# Jake loves Christmas



## dmgalley (Aug 19, 2012)

So hubby and I wrapped all the gifts tonight and Jake loved it. He especially loved the gifts we bought my son Joe. 
Joe wanted a guinea pig so we bought him the cage, hay and food. (The pig comes later) Well Jake decided he loves the food. I can't keep him away from it. Every time I turn around he is trying to open. 

Sent from Petguide.com Free App


----------



## dio.ren (Jan 18, 2013)

Too funny! Wow lots of gifts Jake is so cute guess his sniffer works well


----------



## JasperBlack (Sep 1, 2012)

Jasper discovered his presents yesterday, only thing is they are with my daughters Christmas stocking fillers! He could be the perfect partner in crime if she was ever on a present hunt! 


Sent from my iPhone using Tapatalk - now Free


----------



## RuthMill (Jun 30, 2012)

Aww Jake! Not long now mate xx


----------



## Marzi (Sep 17, 2012)

Lovely Jake - now I wonder how he'll react to the guinea pig.... I wonder if the pig is bigger than Ozzie? 
Now I want to steal them both 
I love guinea pigs


----------



## Grove (Oct 17, 2012)

I love guinea pigs too!


----------



## fairlie (Sep 7, 2013)

I have a soft spot for guinea pigs too. We had two females as kids, my brother named them after trains. As is usual in those situations either Minirail or Maxirail turned out to be a boy and then we had five! I love the shrill weeet weeet weeet when they are brought food.


----------



## Grove (Oct 17, 2012)

Ours understood the word 'tea' and their favourite food was parsley. I miss them!


----------



## fairlie (Sep 7, 2013)

We had a movable outdoor pen so they could eat grass, which had no top until the neighbours poodle got one!


----------



## dmgalley (Aug 19, 2012)

Grove said:


> I love guinea pigs too!


We have never had one. I hope I love it.

Sent from Petguide.com Free App


----------



## fairlie (Sep 7, 2013)

They are an excellent way to teach a child responsibility and diligence.
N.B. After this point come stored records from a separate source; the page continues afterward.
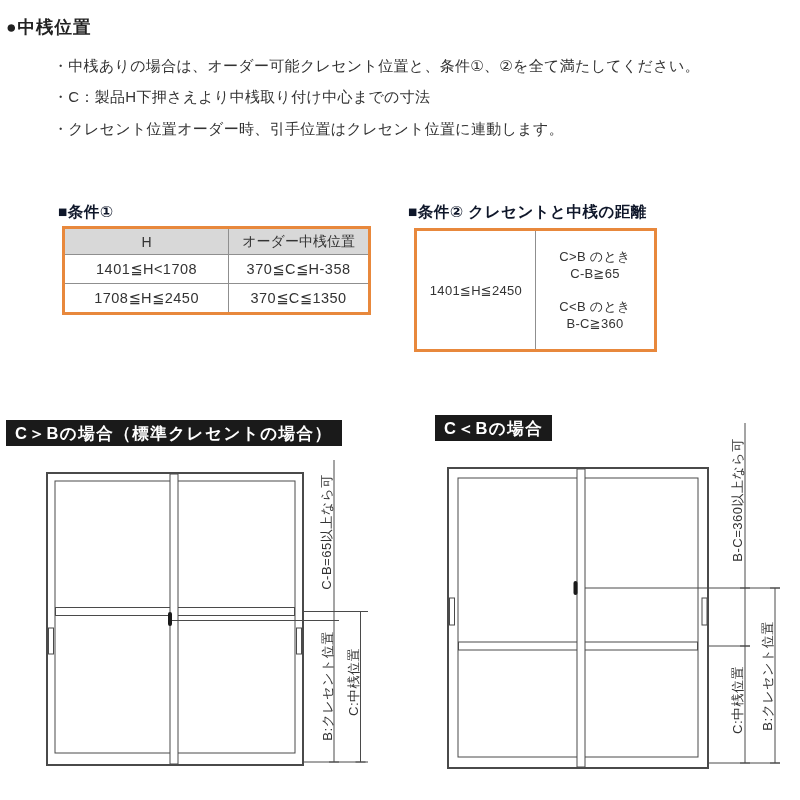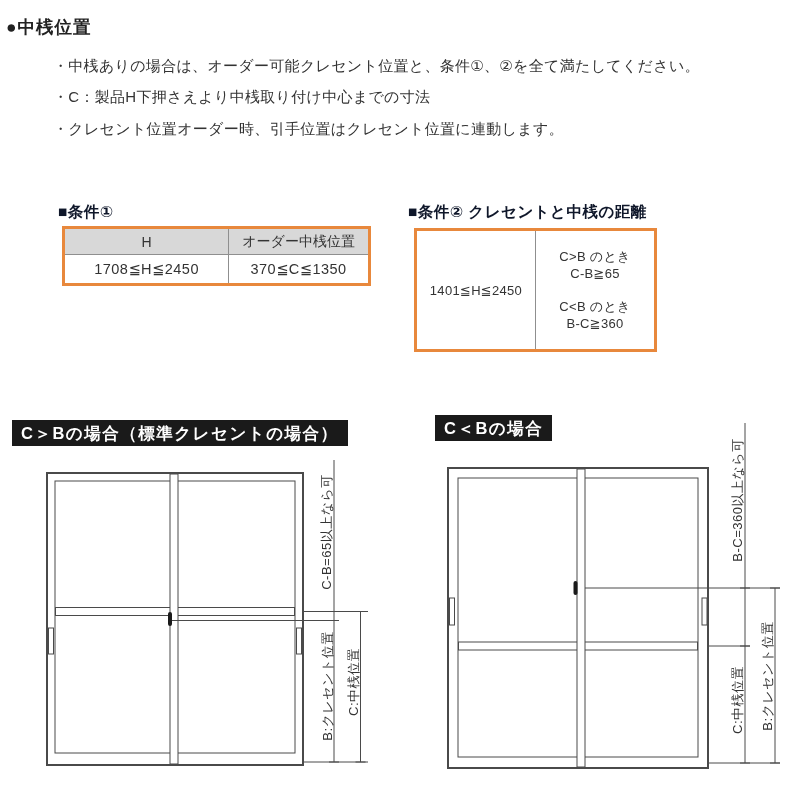--- a/index.html
+++ b/index.html
@@ -41,21 +41,21 @@
   #table2 td{font-size:13px;letter-spacing:0.3px;}
   #table2 .case{white-space:pre-line;line-height:17px;}
   #table2 .case + .case{margin-top:16px;text-align:center;}
   #table2 td.body-cell{height:118px;}
   
   .banner{
     background:#1a1a1a;color:#fff;font-weight:bold;font-size:16.5px;
     line-height:26px;height:26px;padding:0 9px;letter-spacing:1.5px;
     white-space:nowrap;
   }
-  #banner-left{left:12px;top:420px;}
+  #banner-left{left:6px;top:420px;}
   #banner-right{left:435px;top:415px;}
   
   .diagram{position:absolute;}
   #diagram-left{left:40px;top:450px;}
   #diagram-right{left:428px;top:408px;}
   .dline{stroke:#4a4a4a;fill:none;}
   .dfill{stroke:#4a4a4a;fill:#ffffff;}
   .dim-label{font-size:13px;fill:#333;letter-spacing:0.5px;
     font-family:"Liberation Sans","DejaVu Sans",sans-serif;}
 </style>
@@ -70,20 +70,24 @@
   <li>・クレセント位置オーダー時、引手位置はクレセント位置に連動します。</li>
 </ul>
 
 <div class="abs cond-heading" id="cond1-heading">■条件①</div>
 
 <table class="abs spec-table" id="table1">
   <tbody>
       <tr>
     <th class="hd" style="width:52%">H</th>
     <th class="hd">オーダー中桟位置</th>
+  </tr>
+  <tr>
+    <td>1401≦H&lt;1708</td>
+    <td>370≦C≦H-358</td>
   </tr>
   <tr>
     <td>1708≦H≦2450</td>
     <td>370≦C≦1350</td>
   </tr>
 </tbody>
   </table>
 
 <div class="abs cond-heading" id="cond2-heading">■条件② クレセントと中桟の距離</div>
If they are treated well, given treats, played with often and fed and cleaned regularly all will be wonderful. Come to think of it they are a bit like having a very small dog.


----------



## dmgalley (Aug 19, 2012)

fairlie said:


> They are an excellent way to teach a child responsibility and diligence. If they are treated well, given treats, played with often and fed and cleaned regularly all will be wonderful. Come to think of it they are a bit like having a very small dog.
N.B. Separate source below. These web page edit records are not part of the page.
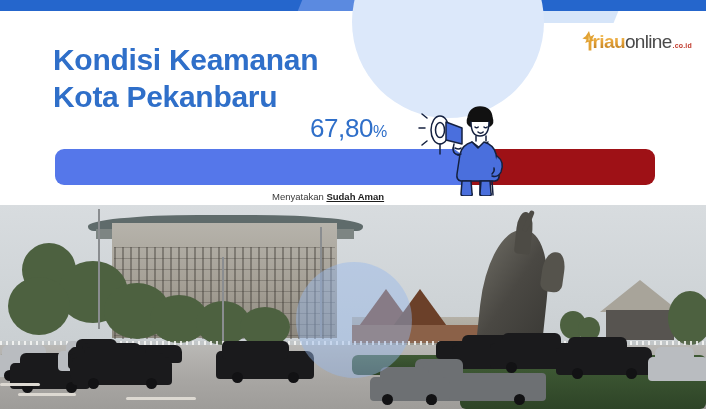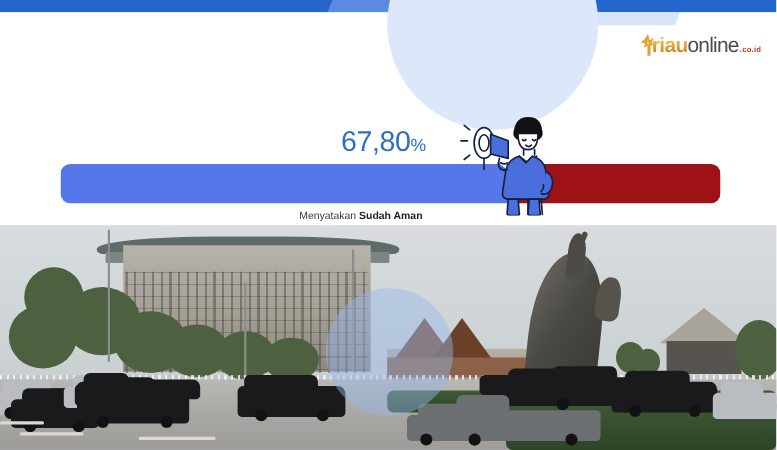--- a/index.html
+++ b/index.html
@@ -122,21 +122,21 @@
   .bar-right { background:#9e1116; }
 
   
   .caption {
     position:absolute; top:191px;
     font-size:9.5px;
     color:#3a3a3a;
     z-index:6;
     white-space:nowrap;
   }
-  .caption b { font-weight:bold; color:#1d1d1d; }
+  .caption b { font-weight:bold; color:#1d1d1d;text-decoration:underline; }
   .caption.right b { color:#b41f22; }
   .caption-left  { left:272px; }
   .caption-right { left:513px; }
 
   
   .character {
     position:absolute; left:418px; top:96px;
     width:96px; height:100px;
     z-index:8;
   }
@@ -334,20 +334,22 @@
         <path d="M7 0 L8.6 5.5 L12.4 3.4 L10.2 8.2 L13 9 L9.4 10.6 L9.4 19.6 L6.6 19.6 L6.6 10.8 L3.2 12.1 L4.6 8.4 L0.4 7.6 L3.6 5.2 Z" fill="#e2a233"></path>
         <path d="M6.8 4.2 L8.2 9.2 L6.2 9.6 Z" fill="#f3d07e"></path>
       </svg>
     </span>
     <span class="logo-riau">riau</span>
     <span class="logo-online">online</span>
     <span class="logo-tld">.co.id</span>
   </div>
 
   <div class="title-block">
+    <div class="title-line">Kondisi Keamanan</div>
+    <div class="title-line">Kota Pekanbaru</div>
   </div>
 
   <div class="pct pct-left"><span>67,80</span><span class="sym">%</span></div>
 
 
   <div class="bar">
     <div class="bar-left" style="width: 67.8%; background: rgb(85, 119, 234);"></div>
     <div class="bar-right" style="width: 32.2%; background: rgb(158, 17, 22);"></div>
   </div>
Well this child is 20 so let's hope he learns all that and more!!!! 

Sent from Petguide.com Free App


----------



## fairlie (Sep 7, 2013)

If it works let me know! My twenty one year old son still needs work in that department!


----------



## Grove (Oct 17, 2012)

fairlie said:


> We had a movable outdoor pen so they could eat grass, which had no top until the neighbours poodle got one!


Did it survive?!

We had an outdoor pen too but luckily with a lid (lots of neighbourhood cats). we had cardboard tubes and upside down shoeboxes with a door cut out the side and they would run round and round in circuits and 'popcorn' when they were happy. In the winter they would free range around the dining area in the evenings and were even toilet trained to go in a litter box when they were there, out of the cage. 

If you handle them lots they are very cuddly and 'purr' when they are stroked  they will fall asleep on you like a little puppy.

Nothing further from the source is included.